> **ACTION ITEM**:
Please copy every line from the following entries in which the word "bold" appears.

----------------------------------------

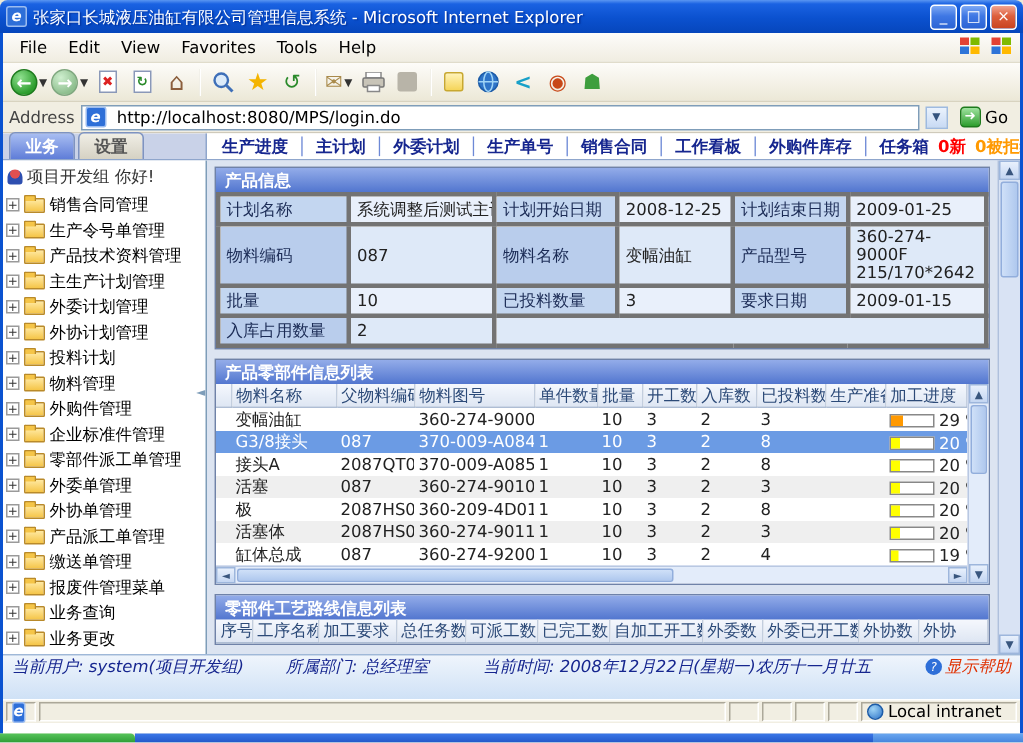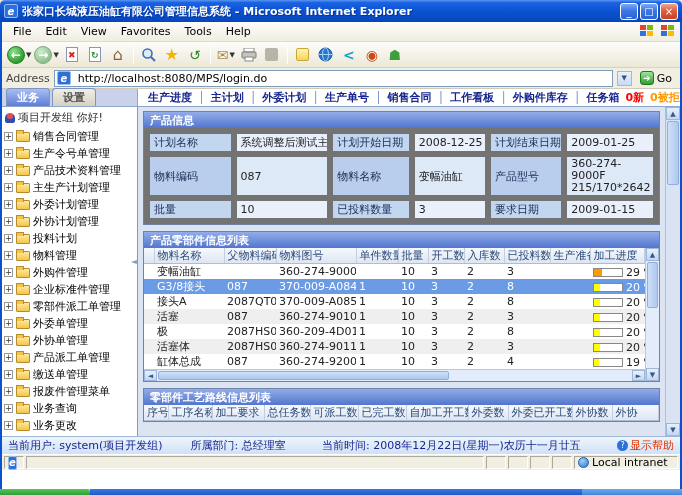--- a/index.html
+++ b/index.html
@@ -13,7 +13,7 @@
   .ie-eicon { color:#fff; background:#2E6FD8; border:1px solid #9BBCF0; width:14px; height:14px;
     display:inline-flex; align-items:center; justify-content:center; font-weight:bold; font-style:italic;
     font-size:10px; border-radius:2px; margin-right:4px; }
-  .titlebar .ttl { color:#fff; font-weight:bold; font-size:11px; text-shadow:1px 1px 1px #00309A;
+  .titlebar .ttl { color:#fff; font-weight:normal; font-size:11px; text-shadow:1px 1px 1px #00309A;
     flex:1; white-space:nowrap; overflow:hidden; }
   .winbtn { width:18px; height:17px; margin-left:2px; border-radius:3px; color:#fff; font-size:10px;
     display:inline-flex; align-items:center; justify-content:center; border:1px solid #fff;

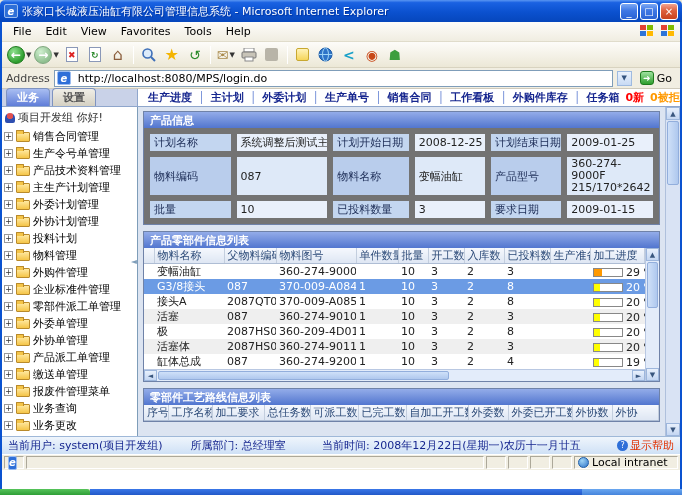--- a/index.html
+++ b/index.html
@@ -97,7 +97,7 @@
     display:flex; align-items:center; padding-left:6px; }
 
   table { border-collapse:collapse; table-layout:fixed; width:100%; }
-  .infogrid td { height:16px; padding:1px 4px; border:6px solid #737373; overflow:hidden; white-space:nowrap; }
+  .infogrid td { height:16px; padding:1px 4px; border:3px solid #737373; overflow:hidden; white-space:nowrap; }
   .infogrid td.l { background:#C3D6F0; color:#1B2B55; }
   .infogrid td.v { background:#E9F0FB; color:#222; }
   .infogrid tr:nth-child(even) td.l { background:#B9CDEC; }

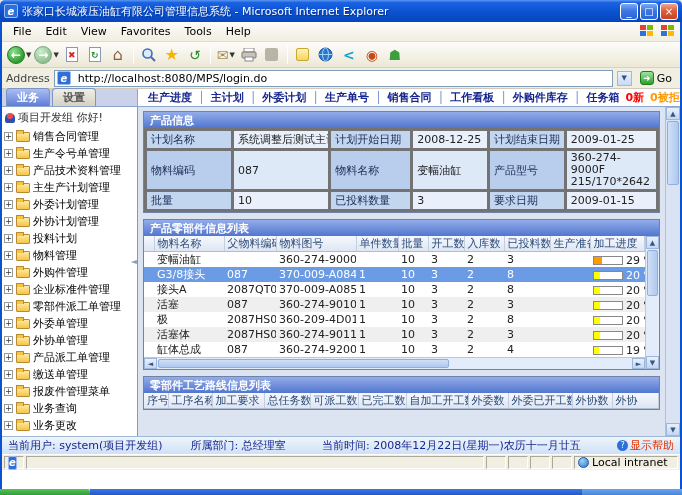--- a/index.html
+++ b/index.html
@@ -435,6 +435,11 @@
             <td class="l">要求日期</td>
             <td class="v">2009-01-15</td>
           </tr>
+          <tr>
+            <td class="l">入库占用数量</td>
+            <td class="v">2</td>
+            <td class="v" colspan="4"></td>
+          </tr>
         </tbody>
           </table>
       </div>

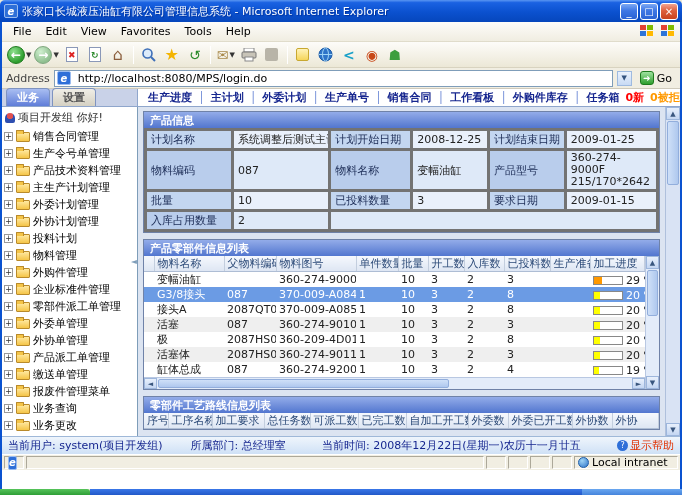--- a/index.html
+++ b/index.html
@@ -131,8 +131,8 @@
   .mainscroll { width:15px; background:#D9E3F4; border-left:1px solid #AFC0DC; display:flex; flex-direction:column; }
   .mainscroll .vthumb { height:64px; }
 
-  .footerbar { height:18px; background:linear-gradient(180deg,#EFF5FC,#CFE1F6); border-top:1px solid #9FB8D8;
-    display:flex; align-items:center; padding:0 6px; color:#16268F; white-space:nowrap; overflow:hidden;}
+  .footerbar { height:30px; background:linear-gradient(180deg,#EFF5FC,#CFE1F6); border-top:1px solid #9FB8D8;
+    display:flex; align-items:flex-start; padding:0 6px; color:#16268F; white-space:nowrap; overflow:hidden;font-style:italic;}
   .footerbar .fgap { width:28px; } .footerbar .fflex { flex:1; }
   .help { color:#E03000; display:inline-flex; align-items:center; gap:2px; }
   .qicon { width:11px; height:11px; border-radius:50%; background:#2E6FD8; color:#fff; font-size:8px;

----------------------------------------

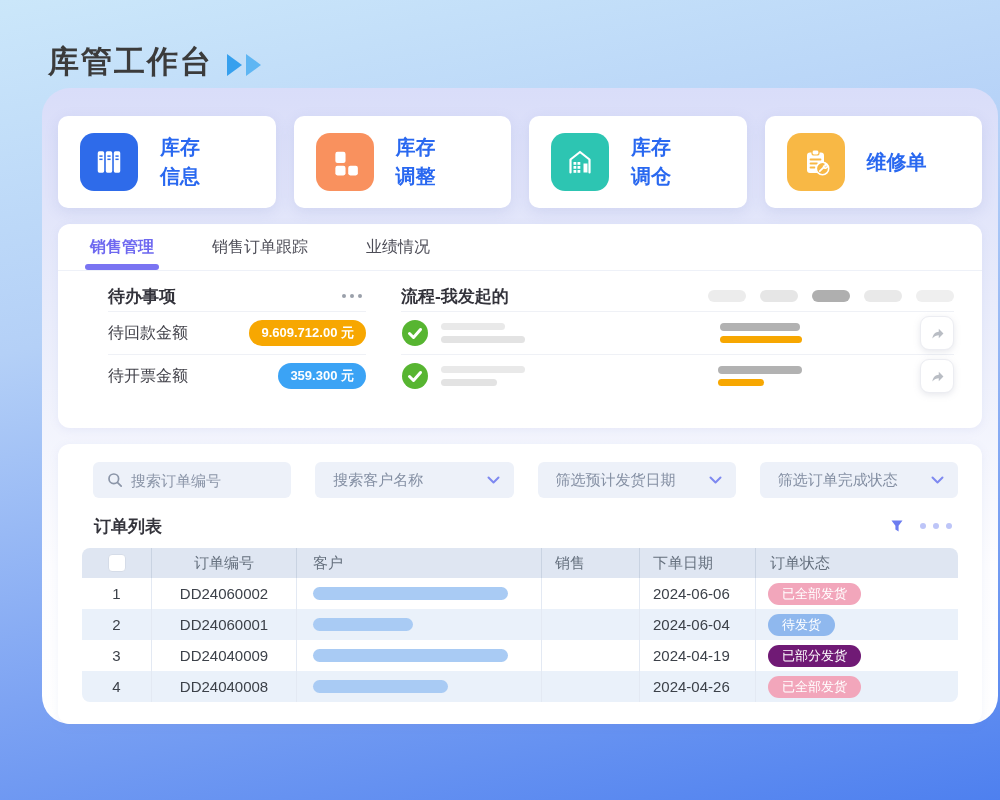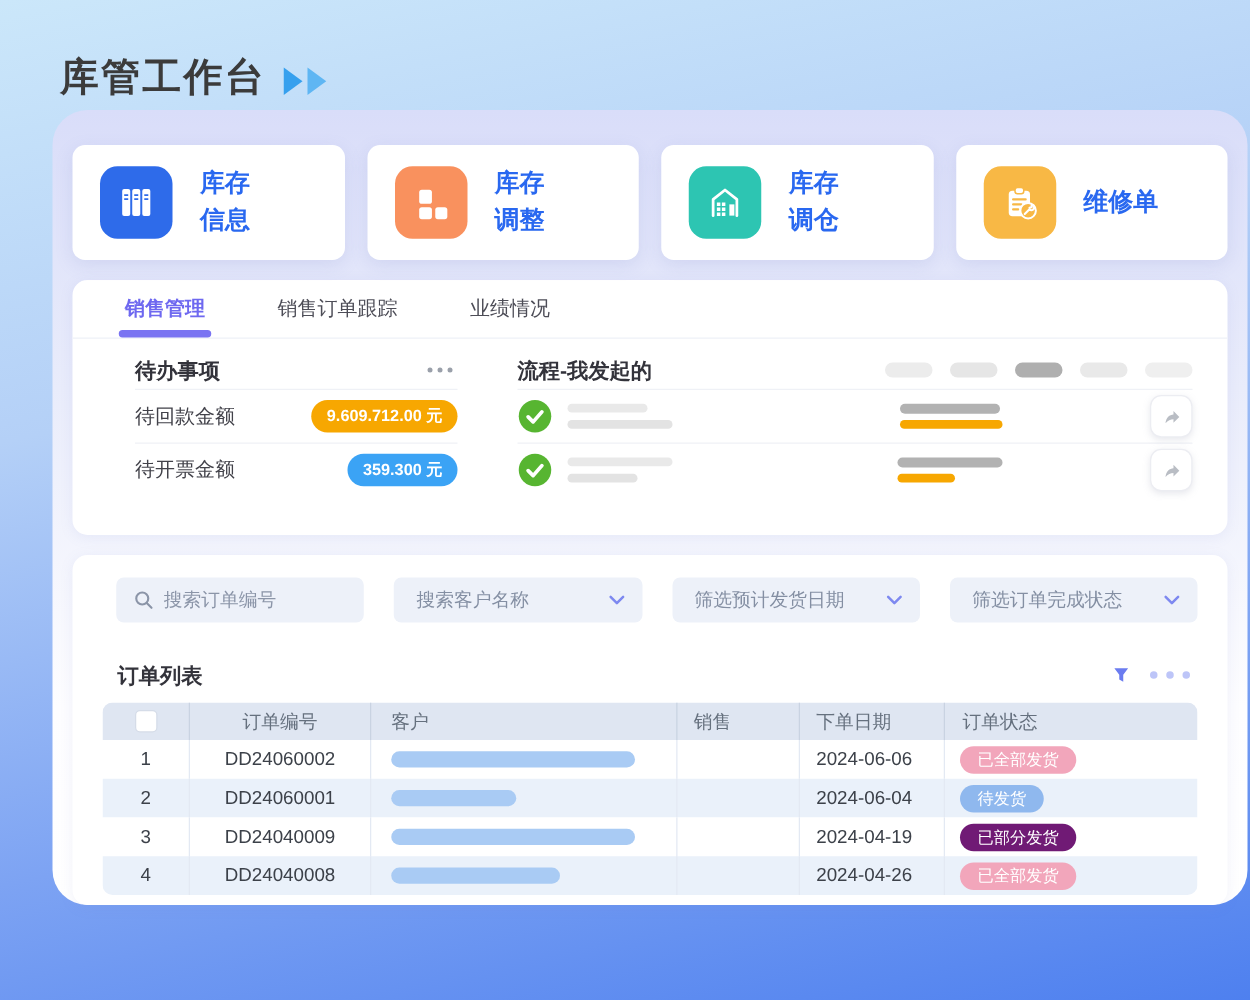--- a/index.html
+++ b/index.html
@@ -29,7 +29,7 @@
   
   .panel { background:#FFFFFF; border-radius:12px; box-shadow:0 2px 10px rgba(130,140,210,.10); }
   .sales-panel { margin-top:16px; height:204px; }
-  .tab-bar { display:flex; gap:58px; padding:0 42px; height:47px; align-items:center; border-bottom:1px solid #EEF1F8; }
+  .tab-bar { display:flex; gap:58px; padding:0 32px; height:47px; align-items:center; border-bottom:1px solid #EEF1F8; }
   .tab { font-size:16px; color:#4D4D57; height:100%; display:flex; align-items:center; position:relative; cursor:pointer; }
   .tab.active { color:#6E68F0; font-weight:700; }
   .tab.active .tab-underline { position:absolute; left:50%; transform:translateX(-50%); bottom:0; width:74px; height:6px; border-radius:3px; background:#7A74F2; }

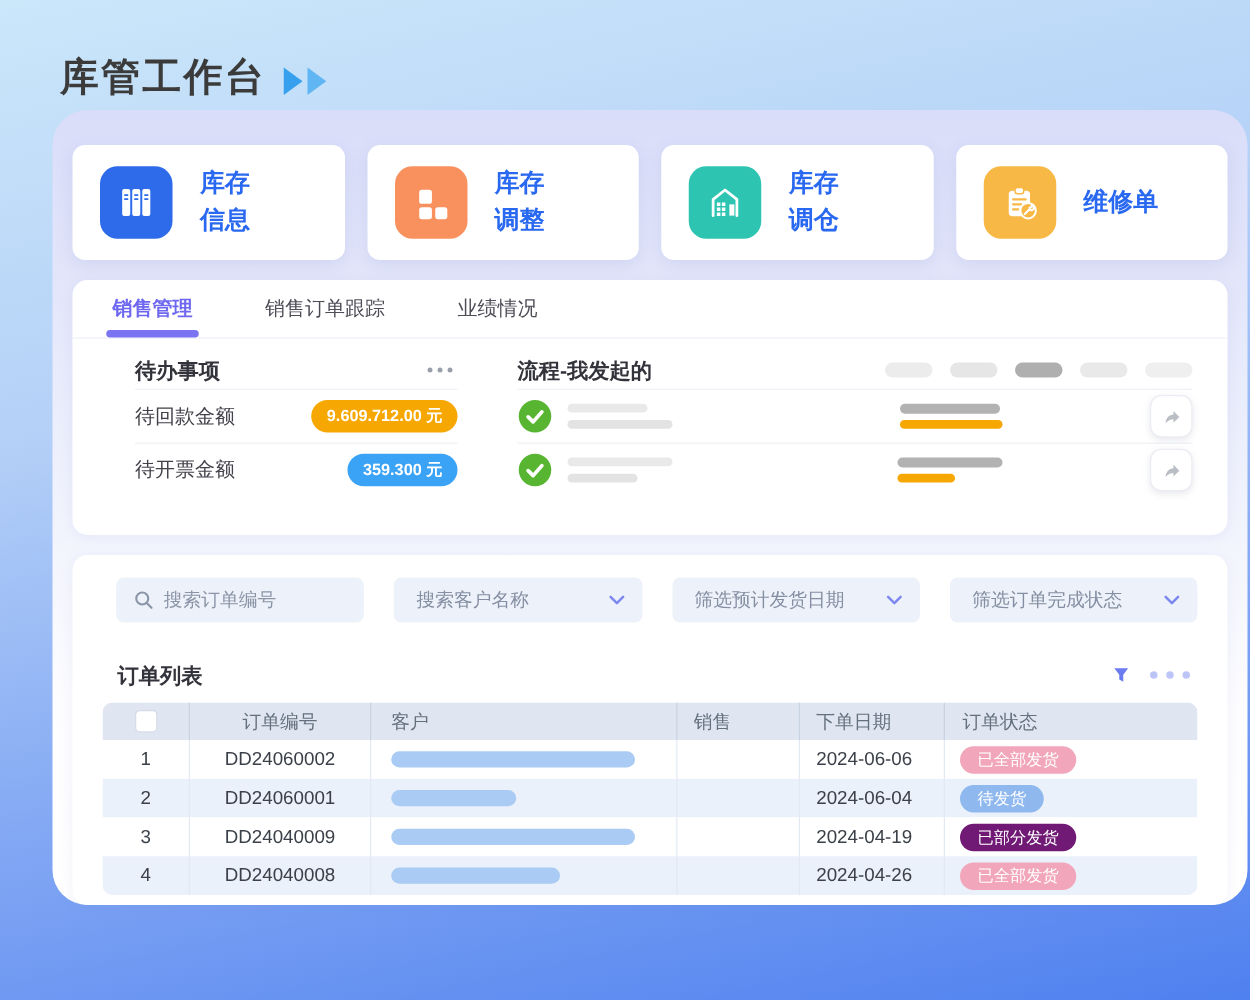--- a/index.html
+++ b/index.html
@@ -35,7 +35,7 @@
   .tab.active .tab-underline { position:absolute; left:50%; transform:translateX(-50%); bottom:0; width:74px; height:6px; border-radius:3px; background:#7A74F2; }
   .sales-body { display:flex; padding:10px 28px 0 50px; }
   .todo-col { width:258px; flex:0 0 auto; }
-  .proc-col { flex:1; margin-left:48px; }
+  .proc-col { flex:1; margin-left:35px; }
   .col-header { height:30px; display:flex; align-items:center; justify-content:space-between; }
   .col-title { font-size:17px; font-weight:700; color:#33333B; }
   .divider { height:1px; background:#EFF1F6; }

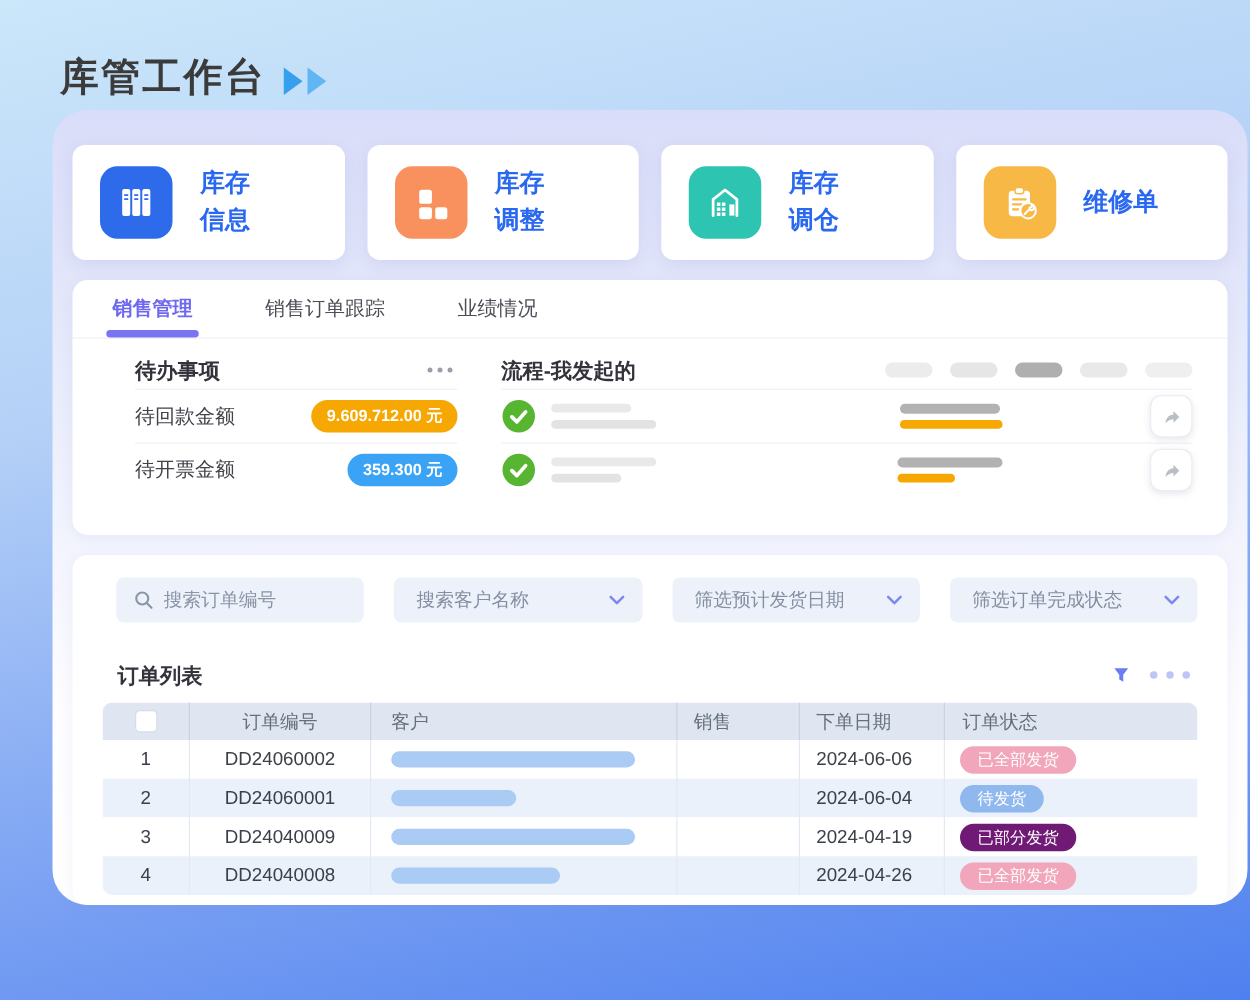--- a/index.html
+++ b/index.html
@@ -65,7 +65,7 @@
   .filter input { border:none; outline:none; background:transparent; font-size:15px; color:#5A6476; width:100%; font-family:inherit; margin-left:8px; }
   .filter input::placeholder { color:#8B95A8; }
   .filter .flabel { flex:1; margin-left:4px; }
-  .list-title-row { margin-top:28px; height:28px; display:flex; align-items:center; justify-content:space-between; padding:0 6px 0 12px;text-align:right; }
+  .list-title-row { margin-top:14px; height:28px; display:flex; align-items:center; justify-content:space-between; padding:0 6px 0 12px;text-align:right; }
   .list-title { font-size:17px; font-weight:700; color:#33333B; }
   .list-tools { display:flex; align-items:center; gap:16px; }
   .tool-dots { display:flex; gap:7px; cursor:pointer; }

----------------------------------------

> **SOLUTION BELOW**:
     display:inline-flex; align-items:center; justify-content:center; font-weight:bold; font-style:italic;
-  .titlebar .ttl { color:#fff; font-weight:bold; font-size:11px; text-shadow:1px 1px 1px #00309A;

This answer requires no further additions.